Friday, August 19, 2011

A bit of positive policing......


You heard it here first; Kittenheels May aka Laura Norder is due for an early bath.

What makes me believe this? Because the Daily Telegraph, now house journal of the Tory Party since the departure of Heffer, carried a vitriolic attack on her, virtually accusing her of being the heir to Harman and a closet socialist. This could only have been the result of some pretty vicious briefing  from on high, probably at Cabinet level.

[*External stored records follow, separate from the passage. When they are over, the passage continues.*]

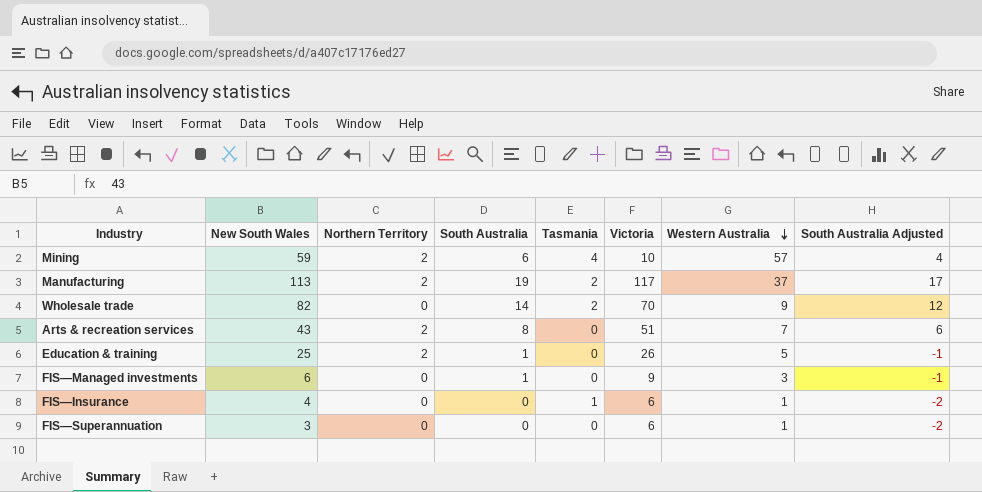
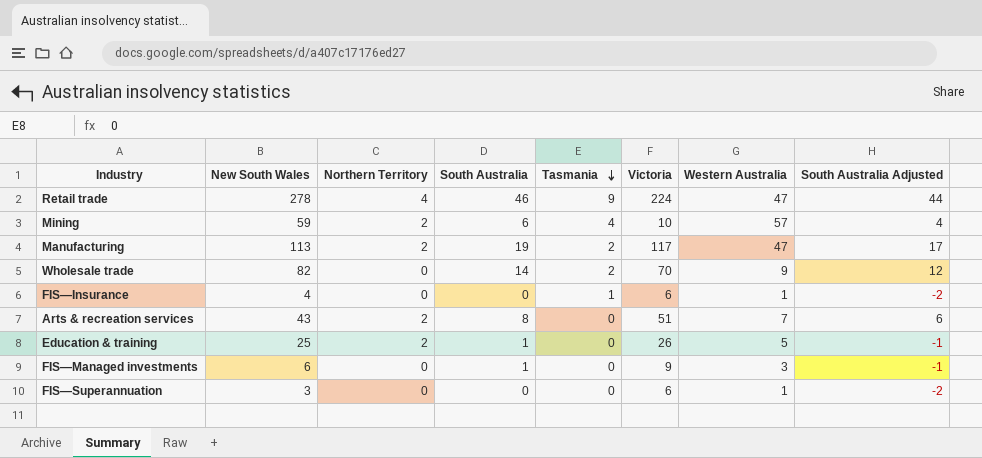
row order: Western Australia descending -> Tasmania descending
row Retail trade: none -> 278 | 4 | 46 | 9 | 224 | 47 | 44
Manufacturing | Western Australia: 37 -> 47

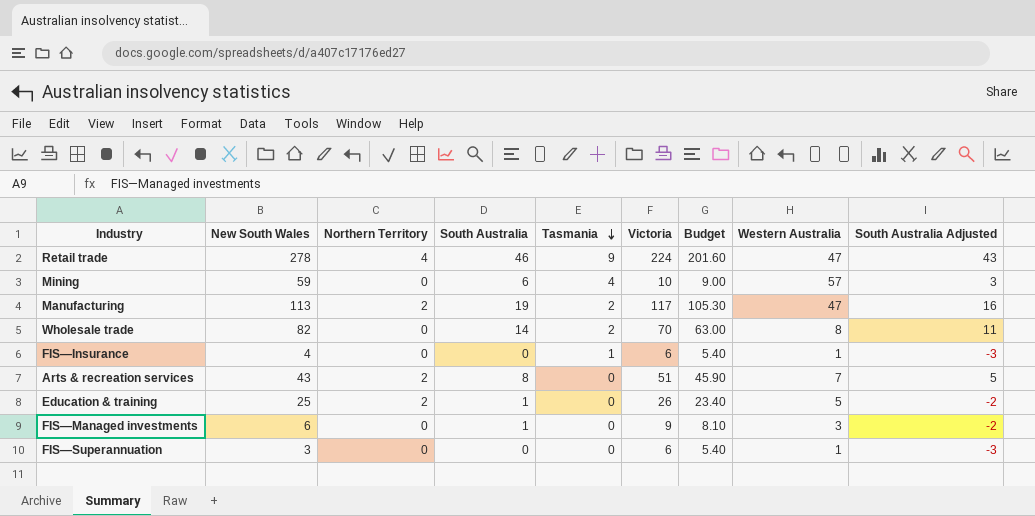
column Budget | formula: none -> [Victoria] * 0.9
column South Australia Adjusted | formula: [South Australia] - 2 -> [South Australia] - 3
Mining | Northern Territory: 2 -> 0
Wholesale trade | Western Australia: 9 -> 8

Dave wanted Bill Bratton to take over the Met. She said ‘no’ – Brits only. So who’s minding the shop? The Old Bill will get Old Bill one way or the other. And I suspect that she is out of order anyway, because public appointments in the UK are open to citizens of the EU, Switzerland and Turkey, probably by some EU fiat, so Brits only is out, surely.

So what’s Bill’s philosophy of effective policing? He says, basically, that the police should be respected by the public and feared by villains.

We have been here before; step forward, Sir Percy Sillitoe (only he can’t because he is long dead).

Sir P was the famous head of MI5 in the years after WW2, but he previously been a top cop.

Born in 1888, he joined the British South Africa Police (the Rhodesian police force – nothing to do with South Africa). He served in the South West Africa campaign (in which another BSAP contemporary was Air Chief Marshall Sir Arthur ‘Bomber’ Harris who got fed up with marching all over the Great Namib Desert and became a pilot so that at least he could fight in the  sitting-down  position).

After another spell post-war in colonial police he returned to England and eventually became Chief Constable of Glasgow.

At the time Glasgow was Dodge City with knobs on; it was run by the razor gangs, such as the Billy Boys and the Norman  Conks. The City Council was irredeemably corrupt.

Sir P’s philosophy was that the gangs had to be made to fear the police, not the other way round. He recruited the hardest men he could find, mostly ex-service Highlanders. They met violence with violence. Prominent amongst them was Sergeant Morrison – Big Tam.

One of the gangsters thought he would make a name for himself and attacked Big Tam. When he appeared in court thre morning after his arrest, he had a broken jaw, black eyes and some difficulty in standing upright.

When the charge of assaulting Big Tam was read out, his defence lawyer suggested changing the charge to ‘attempted suicide’.

Sir Percy contacted the gang leaders and suggested it might be healthier if they practised their trade elsewhere. After some were hanged, others sent to the Barlinnie for long spells and so many of the City Council banged-up that it almost ceased to function, this advice was taken.